_Record extracts_
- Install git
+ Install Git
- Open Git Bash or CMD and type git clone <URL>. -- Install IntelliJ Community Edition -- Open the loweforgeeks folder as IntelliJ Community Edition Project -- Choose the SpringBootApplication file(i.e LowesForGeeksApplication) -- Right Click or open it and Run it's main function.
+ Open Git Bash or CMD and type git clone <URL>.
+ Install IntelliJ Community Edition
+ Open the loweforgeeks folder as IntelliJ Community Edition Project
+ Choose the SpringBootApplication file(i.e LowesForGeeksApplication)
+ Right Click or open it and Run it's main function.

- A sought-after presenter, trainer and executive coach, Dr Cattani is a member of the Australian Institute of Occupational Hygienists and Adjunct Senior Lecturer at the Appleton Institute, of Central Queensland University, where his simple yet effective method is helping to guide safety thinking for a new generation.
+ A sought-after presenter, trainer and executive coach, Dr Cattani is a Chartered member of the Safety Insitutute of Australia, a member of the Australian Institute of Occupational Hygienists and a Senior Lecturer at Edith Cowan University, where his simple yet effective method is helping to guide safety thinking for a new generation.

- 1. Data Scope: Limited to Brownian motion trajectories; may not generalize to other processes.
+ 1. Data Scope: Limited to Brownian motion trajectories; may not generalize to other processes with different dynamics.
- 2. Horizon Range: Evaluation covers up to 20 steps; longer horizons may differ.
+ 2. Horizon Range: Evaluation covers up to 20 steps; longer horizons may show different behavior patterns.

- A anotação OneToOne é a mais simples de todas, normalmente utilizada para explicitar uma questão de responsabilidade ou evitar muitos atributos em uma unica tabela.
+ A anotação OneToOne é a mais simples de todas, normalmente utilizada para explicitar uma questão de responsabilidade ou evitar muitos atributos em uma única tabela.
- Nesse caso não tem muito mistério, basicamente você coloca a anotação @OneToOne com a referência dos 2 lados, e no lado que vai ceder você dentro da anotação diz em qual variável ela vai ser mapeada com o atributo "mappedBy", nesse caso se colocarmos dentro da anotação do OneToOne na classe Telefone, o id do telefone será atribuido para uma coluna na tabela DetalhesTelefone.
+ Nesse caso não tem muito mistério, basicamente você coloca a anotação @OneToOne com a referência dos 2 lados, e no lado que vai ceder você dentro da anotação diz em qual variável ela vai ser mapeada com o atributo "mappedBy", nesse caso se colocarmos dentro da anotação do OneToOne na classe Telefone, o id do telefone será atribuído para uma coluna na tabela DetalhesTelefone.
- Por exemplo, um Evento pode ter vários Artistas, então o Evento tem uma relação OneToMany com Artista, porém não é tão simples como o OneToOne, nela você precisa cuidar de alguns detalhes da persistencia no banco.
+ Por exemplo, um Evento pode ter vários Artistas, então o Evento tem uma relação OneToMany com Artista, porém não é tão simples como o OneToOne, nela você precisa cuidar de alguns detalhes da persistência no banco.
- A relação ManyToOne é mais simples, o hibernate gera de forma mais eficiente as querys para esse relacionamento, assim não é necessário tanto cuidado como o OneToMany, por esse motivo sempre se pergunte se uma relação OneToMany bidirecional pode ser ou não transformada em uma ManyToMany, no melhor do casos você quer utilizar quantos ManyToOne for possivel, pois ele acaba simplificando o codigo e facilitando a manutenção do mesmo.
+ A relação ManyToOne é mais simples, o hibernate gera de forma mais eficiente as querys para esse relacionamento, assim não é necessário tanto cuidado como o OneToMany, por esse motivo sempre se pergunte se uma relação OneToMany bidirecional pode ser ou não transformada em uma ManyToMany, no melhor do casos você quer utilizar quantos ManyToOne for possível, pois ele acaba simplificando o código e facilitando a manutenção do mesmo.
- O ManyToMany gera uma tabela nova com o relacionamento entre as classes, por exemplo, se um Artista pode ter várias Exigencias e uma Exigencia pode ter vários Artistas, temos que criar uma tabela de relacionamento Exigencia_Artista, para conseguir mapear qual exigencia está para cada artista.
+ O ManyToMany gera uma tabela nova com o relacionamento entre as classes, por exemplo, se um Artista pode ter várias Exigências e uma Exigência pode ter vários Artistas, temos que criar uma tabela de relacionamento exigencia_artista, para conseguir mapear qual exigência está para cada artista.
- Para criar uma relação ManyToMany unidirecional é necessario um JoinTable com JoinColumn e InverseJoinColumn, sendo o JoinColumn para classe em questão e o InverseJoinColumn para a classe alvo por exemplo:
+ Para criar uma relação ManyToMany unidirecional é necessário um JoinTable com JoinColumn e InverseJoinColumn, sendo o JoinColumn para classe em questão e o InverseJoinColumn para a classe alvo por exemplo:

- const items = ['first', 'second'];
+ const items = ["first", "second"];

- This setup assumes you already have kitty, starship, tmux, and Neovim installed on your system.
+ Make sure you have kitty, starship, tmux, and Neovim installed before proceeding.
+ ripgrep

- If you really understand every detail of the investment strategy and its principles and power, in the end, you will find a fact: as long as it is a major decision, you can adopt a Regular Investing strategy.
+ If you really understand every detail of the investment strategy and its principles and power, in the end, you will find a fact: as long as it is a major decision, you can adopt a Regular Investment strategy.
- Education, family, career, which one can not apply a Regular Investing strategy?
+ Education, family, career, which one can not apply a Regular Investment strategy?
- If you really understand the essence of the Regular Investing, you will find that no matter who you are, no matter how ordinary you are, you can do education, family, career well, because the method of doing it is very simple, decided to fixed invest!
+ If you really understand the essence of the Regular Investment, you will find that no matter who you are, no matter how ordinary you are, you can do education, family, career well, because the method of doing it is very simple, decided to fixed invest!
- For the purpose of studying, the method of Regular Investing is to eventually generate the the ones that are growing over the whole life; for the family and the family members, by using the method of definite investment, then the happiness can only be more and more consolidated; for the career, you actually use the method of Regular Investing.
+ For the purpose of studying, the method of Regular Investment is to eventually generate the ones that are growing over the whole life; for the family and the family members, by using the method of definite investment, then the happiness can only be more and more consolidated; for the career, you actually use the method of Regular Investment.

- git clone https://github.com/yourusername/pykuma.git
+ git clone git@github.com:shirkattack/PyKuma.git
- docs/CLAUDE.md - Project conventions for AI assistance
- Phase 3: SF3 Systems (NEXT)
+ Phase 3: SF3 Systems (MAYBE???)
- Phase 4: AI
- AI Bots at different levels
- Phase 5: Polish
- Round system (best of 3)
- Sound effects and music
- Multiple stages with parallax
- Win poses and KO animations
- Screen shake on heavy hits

_Task_
Without changing a word, write out each entry again.

_Written solution_
- Install git
+ Install Git
- Open Git Bash or CMD and type git clone <URL>. -- Install IntelliJ Community Edition -- Open the loweforgeeks folder as IntelliJ Community Edition Project -- Choose the SpringBootApplication file(i.e LowesForGeeksApplication) -- Right Click or open it and Run it's main function.
+ Open Git Bash or CMD and type git clone <URL>.
+ Install IntelliJ Community Edition
+ Open the loweforgeeks folder as IntelliJ Community Edition Project
+ Choose the SpringBootApplication file(i.e LowesForGeeksApplication)
+ Right Click or open it and Run it's main function.

- A sought-after presenter, trainer and executive coach, Dr Cattani is a member of the Australian Institute of Occupational Hygienists and Adjunct Senior Lecturer at the Appleton Institute, of Central Queensland University, where his simple yet effective method is helping to guide safety thinking for a new generation.
+ A sought-after presenter, trainer and executive coach, Dr Cattani is a Chartered member of the Safety Insitutute of Australia, a member of the Australian Institute of Occupational Hygienists and a Senior Lecturer at Edith Cowan University, where his simple yet effective method is helping to guide safety thinking for a new generation.

- 1. Data Scope: Limited to Brownian motion trajectories; may not generalize to other processes.
+ 1. Data Scope: Limited to Brownian motion trajectories; may not generalize to other processes with different dynamics.
- 2. Horizon Range: Evaluation covers up to 20 steps; longer horizons may differ.
+ 2. Horizon Range: Evaluation covers up to 20 steps; longer horizons may show different behavior patterns.

- A anotação OneToOne é a mais simples de todas, normalmente utilizada para explicitar uma questão de responsabilidade ou evitar muitos atributos em uma unica tabela.
+ A anotação OneToOne é a mais simples de todas, normalmente utilizada para explicitar uma questão de responsabilidade ou evitar muitos atributos em uma única tabela.
- Nesse caso não tem muito mistério, basicamente você coloca a anotação @OneToOne com a referência dos 2 lados, e no lado que vai ceder você dentro da anotação diz em qual variável ela vai ser mapeada com o atributo "mappedBy", nesse caso se colocarmos dentro da anotação do OneToOne na classe Telefone, o id do telefone será atribuido para uma coluna na tabela DetalhesTelefone.
+ Nesse caso não tem muito mistério, basicamente você coloca a anotação @OneToOne com a referência dos 2 lados, e no lado que vai ceder você dentro da anotação diz em qual variável ela vai ser mapeada com o atributo "mappedBy", nesse caso se colocarmos dentro da anotação do OneToOne na classe Telefone, o id do telefone será atribuído para uma coluna na tabela DetalhesTelefone.
- Por exemplo, um Evento pode ter vários Artistas, então o Evento tem uma relação OneToMany com Artista, porém não é tão simples como o OneToOne, nela você precisa cuidar de alguns detalhes da persistencia no banco.
+ Por exemplo, um Evento pode ter vários Artistas, então o Evento tem uma relação OneToMany com Artista, porém não é tão simples como o OneToOne, nela você precisa cuidar de alguns detalhes da persistência no banco.
- A relação ManyToOne é mais simples, o hibernate gera de forma mais eficiente as querys para esse relacionamento, assim não é necessário tanto cuidado como o OneToMany, por esse motivo sempre se pergunte se uma relação OneToMany bidirecional pode ser ou não transformada em uma ManyToMany, no melhor do casos você quer utilizar quantos ManyToOne for possivel, pois ele acaba simplificando o codigo e facilitando a manutenção do mesmo.
+ A relação ManyToOne é mais simples, o hibernate gera de forma mais eficiente as querys para esse relacionamento, assim não é necessário tanto cuidado como o OneToMany, por esse motivo sempre se pergunte se uma relação OneToMany bidirecional pode ser ou não transformada em uma ManyToMany, no melhor do casos você quer utilizar quantos ManyToOne for possível, pois ele acaba simplificando o código e facilitando a manutenção do mesmo.
- O ManyToMany gera uma tabela nova com o relacionamento entre as classes, por exemplo, se um Artista pode ter várias Exigencias e uma Exigencia pode ter vários Artistas, temos que criar uma tabela de relacionamento Exigencia_Artista, para conseguir mapear qual exigencia está para cada artista.
+ O ManyToMany gera uma tabela nova com o relacionamento entre as classes, por exemplo, se um Artista pode ter várias Exigências e uma Exigência pode ter vários Artistas, temos que criar uma tabela de relacionamento exigencia_artista, para conseguir mapear qual exigência está para cada artista.
- Para criar uma relação ManyToMany unidirecional é necessario um JoinTable com JoinColumn e InverseJoinColumn, sendo o JoinColumn para classe em questão e o InverseJoinColumn para a classe alvo por exemplo:
+ Para criar uma relação ManyToMany unidirecional é necessário um JoinTable com JoinColumn e InverseJoinColumn, sendo o JoinColumn para classe em questão e o InverseJoinColumn para a classe alvo por exemplo:

- const items = ['first', 'second'];
+ const items = ["first", "second"];

- This setup assumes you already have kitty, starship, tmux, and Neovim installed on your system.
+ Make sure you have kitty, starship, tmux, and Neovim installed before proceeding.
+ ripgrep

- If you really understand every detail of the investment strategy and its principles and power, in the end, you will find a fact: as long as it is a major decision, you can adopt a Regular Investing strategy.
+ If you really understand every detail of the investment strategy and its principles and power, in the end, you will find a fact: as long as it is a major decision, you can adopt a Regular Investment strategy.
- Education, family, career, which one can not apply a Regular Investing strategy?
+ Education, family, career, which one can not apply a Regular Investment strategy?
- If you really understand the essence of the Regular Investing, you will find that no matter who you are, no matter how ordinary you are, you can do education, family, career well, because the method of doing it is very simple, decided to fixed invest!
+ If you really understand the essence of the Regular Investment, you will find that no matter who you are, no matter how ordinary you are, you can do education, family, career well, because the method of doing it is very simple, decided to fixed invest!
- For the purpose of studying, the method of Regular Investing is to eventually generate the the ones that are growing over the whole life; for the family and the family members, by using the method of definite investment, then the happiness can only be more and more consolidated; for the career, you actually use the method of Regular Investing.
+ For the purpose of studying, the method of Regular Investment is to eventually generate the ones that are growing over the whole life; for the family and the family members, by using the method of definite investment, then the happiness can only be more and more consolidated; for the career, you actually use the method of Regular Investment.

- git clone https://github.com/yourusername/pykuma.git
+ git clone git@github.com:shirkattack/PyKuma.git
- docs/CLAUDE.md - Project conventions for AI assistance
- Phase 3: SF3 Systems (NEXT)
+ Phase 3: SF3 Systems (MAYBE???)
- Phase 4: AI
- AI Bots at different levels
- Phase 5: Polish
- Round system (best of 3)
- Sound effects and music
- Multiple stages with parallax
- Win poses and KO animations
- Screen shake on heavy hits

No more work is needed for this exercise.